Deeper I cutt

The more pain I release

Tears flow heavily down my face

My mind is finally at peace,

For now at least,

Until something bad happens

Then I'll be back on this floor

Bleeding out all of my sins,

I know It's not right,

I'm hurting myself because of others,

But sometimes I can't help it

I want to feel better,

I've hidden a blade

Deep within my plushed, blue pillow,

And when my parents come to clean my room,

They find noting but poems filled with sorrow,

I'm on the floor again,

Hitting vain after vain,

But this time is different

I'm not crying though I am in so much pain,

Is this the end?

Have I struck my last vain?

It can't be that easy

I'm still in so much shame,

I take my blade,

And continue my dirty work

But now these thoughts of suicide are going through my mind,

"Maybe if i cut this vain, I'll die with no self worth."

My face has turned pale

My heart is pounding fast,

My hand feels cold and numb,

And my moms car has just past,

No one is home now,

And I'm all alone ,

Am I regreting my own death?

I dial 911 on my phone,

"Help, help, I'm going to die!"

They rushed over here quick,

As I felt though that were my final goodbye,

They carried me on a strecher

And my parents were crying their eyes out,

"I'm sorry I let you down."

I said with little hesitation,

" Darling we love you, we'll get you some help."

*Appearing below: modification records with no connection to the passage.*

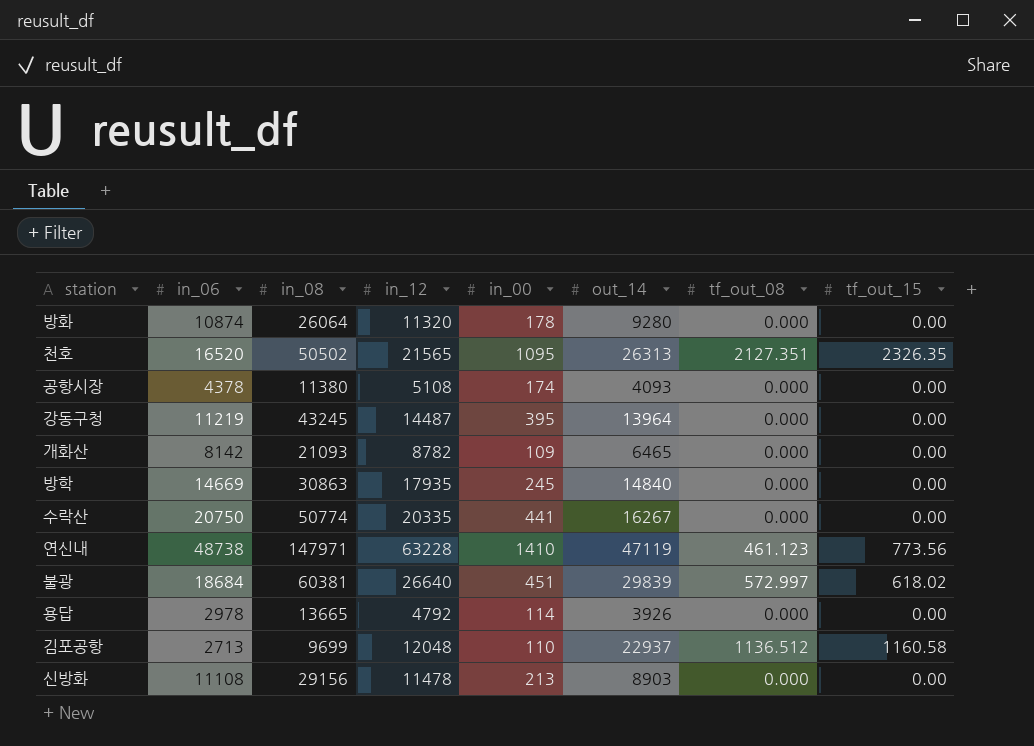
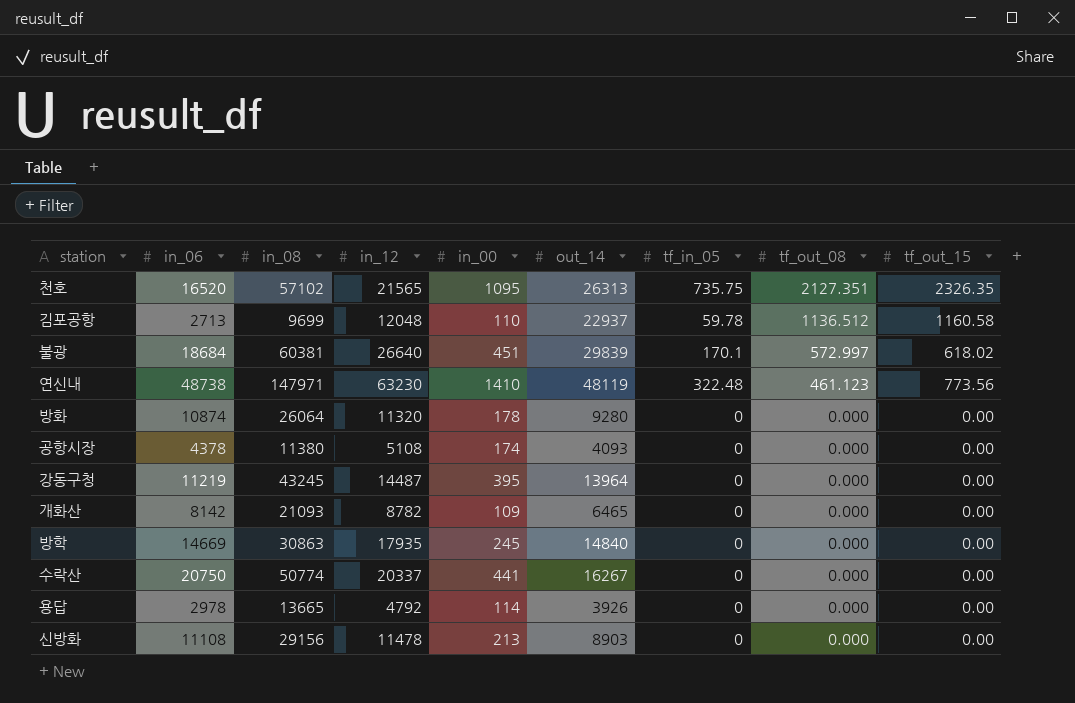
row order: none -> tf_out_08 descending
column tf_in_05 | position: none -> 7
천호 | in_08: 50502 -> 57102
연신내 | in_12: 63228 -> 63230
연신내 | out_14: 47119 -> 48119
수락산 | in_12: 20335 -> 20337

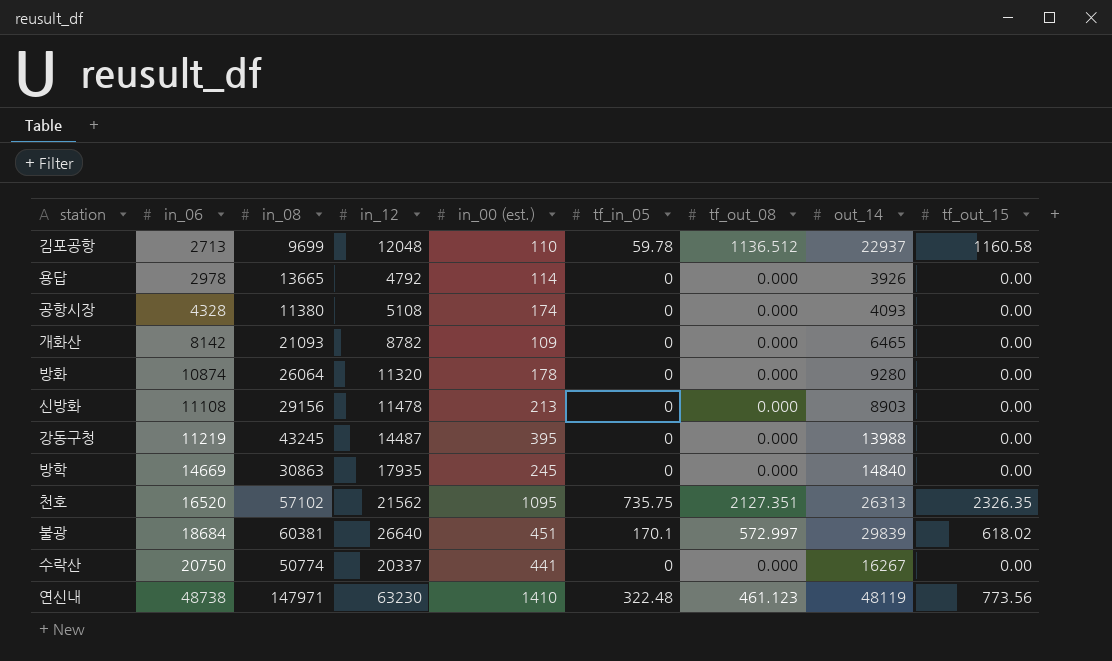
row order: tf_out_08 descending -> in_06 ascending
column name: in_00 -> in_00 (est.)
column out_14 | position: 6 -> 8
공항시장 | in_06: 4378 -> 4328
강동구청 | out_14: 13964 -> 13988
천호 | in_12: 21565 -> 21562

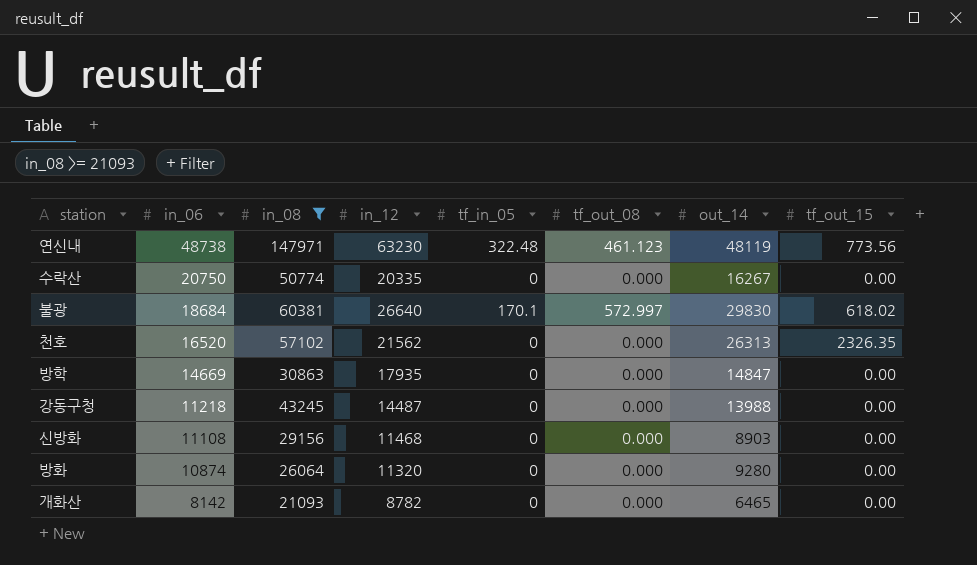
filter: none -> in_08 >= 21093
row order: in_06 ascending -> in_06 descending
column in_00 (est.) | position: 5 -> none
수락산 | in_12: 20337 -> 20335
불광 | out_14: 29839 -> 29830
천호 | tf_in_05: 735.75 -> 0
천호 | tf_out_08: 2127.351 -> 0.000
방학 | out_14: 14840 -> 14847
강동구청 | in_06: 11219 -> 11218
신방화 | in_12: 11478 -> 11468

They said as they left my strecher,

And a fear of death is what I soon felt,

Now I sit , In my living chair,

Thinking about this great life,

That I almost left bare,

I had it so great,

But formed some helpless lie in my mind,

That I was a horrible little girl,

And that my parents wanted me to die,

Now I know that I'm healthy and kind,

But I still have these scars upon my wrists,

That'll remind me of that unbelieve time.